Cerrado

Senado Federal no Encontro da Rede Cerrado

Senador Rodrigo Rollemberg participa de reunião estratégica durante o XIII Encontro de Culturas Tradicionais da Chapada dos Veadeiros
Guilherme Assis
Em 29/07/2013, 09:41


Senador Rodrigo Rollemberg. Foto: Delcio Gonçalves

Foto: Delcio Gonçalves

O Encontro Regional da Rede Cerrado reuniu representantes de comunidades ribeirinhas, indígenas, rurais, agroextrativistas, quilombolas entre outros povos tradicionais.
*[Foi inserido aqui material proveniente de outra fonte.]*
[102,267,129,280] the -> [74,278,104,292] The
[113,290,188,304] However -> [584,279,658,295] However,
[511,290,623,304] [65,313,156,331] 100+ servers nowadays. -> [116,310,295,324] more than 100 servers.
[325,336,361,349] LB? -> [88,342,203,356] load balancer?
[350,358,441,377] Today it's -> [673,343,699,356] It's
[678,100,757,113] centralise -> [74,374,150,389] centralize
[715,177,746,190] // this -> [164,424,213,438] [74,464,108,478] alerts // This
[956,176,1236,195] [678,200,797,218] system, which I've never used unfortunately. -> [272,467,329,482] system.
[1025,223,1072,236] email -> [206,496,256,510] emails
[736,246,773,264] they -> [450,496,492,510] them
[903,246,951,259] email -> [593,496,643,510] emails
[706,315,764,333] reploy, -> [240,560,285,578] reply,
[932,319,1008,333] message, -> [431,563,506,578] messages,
Nos dias 26 e 27, durante o XIII Encontro de Culturas Tradicionais da Chapada dos Veadeiros, foram apresentadas as propostas da Rede e as pautas a serem discutidas pelos Grupos de Trabalho (GT's) estabelecidos.

A Rede Cerrado agrega cerca de 500 instituições participantes identificadas com a causa socioambiental. Essas entidades englobam uma discussão política atual representada apor meio da PEC 504 e do Projeto de Lei do Cerrado, do qual o senador Rodrigo Rollemberg é autor.

O coordenador-geral da rede, Luis Carrazza, explicou em que se resume a organização criada na Conferência Rio-92. “Somos parte de uma enorme luta. É por isso que temos representantes ativos na rede. Várias comunidades precisam de vozes nas discussões políticas. Lembrando que nossa base é a defesa dos povos do cerrado e defesa do cerrado”, definiu. Braulino Caetano e Hiparidi Top Tiro, líderes da Rede Cerrado, também estiveram presentes.

No evento, três GT’s foram criados e discutidos. Conflitos Socioambientais, Conservação e Áreas Protegidas e Agroextrativismo. Rodrigo Rollemberg participou da mesa de discussão inicial e, em entrevista, explicou sua participação ativa na Rede Cerrado através do Senado.

ECO que tem sido realizado na prática em relação à PEC Cerrado (PEC 504/2010) no Congresso?     

RR – Desde 2009 houve uma mobilização no Distrito Federal, especialmente através da Rede Cerrado. Nós não conseguimos aprovar na Câmara, mas foi aprovada no Senado. Houve uma vitória? Sim. Porém eu não sinto que exista disposição favorável à Proposta de Emenda Constitucional no âmbito legislativo. 

EC – Durante sua fala, o senador disse que se sente só nos assuntos referentes à preservação do cerrado. Isso tem a ver com essa falta de disposição?

RR – É fundamental inserirmos o cerrado como Patrimônio Nacional na Constituição Federal. O cerrado hoje em dia tem uma das maiores biodiversidades do mundo. Mais de 70% das águas do Brasil nascem nesse bioma. É uma zona de integração ecológica. Mas, infelizmente, ele é visto apenas como uma área de expansão agrícola. Como a bancada do agronegócio é mais influente no Senado, eles temem que essa área não possa ser utilizada. Há uma grande resistência. Eu me sinto só por conta disso. Poucos senadores e deputados são sensíveis à essa causa.

EC – Há quanto tempo o senador integra a Rede Cerrado?

RR – Cerca de 4 anos. Nessa época lutávamos pela aprovação da PEC do Cerrado.

EC – Durante a mesa de debates, alguns representantes demonstraram interesse político em relação à luta pela preservação do Cerrado. Qual sua orientação para quem tem esse tipo de interesse?  

RR – Devemos nesse primeiro momento fortalecer a Rede. É importante a interação entre os eixos públicos e as entidades civis. Devemos unificar as comunidades e manter a discussão no âmbito político. Assim teremos voz na preservação do Cerrado.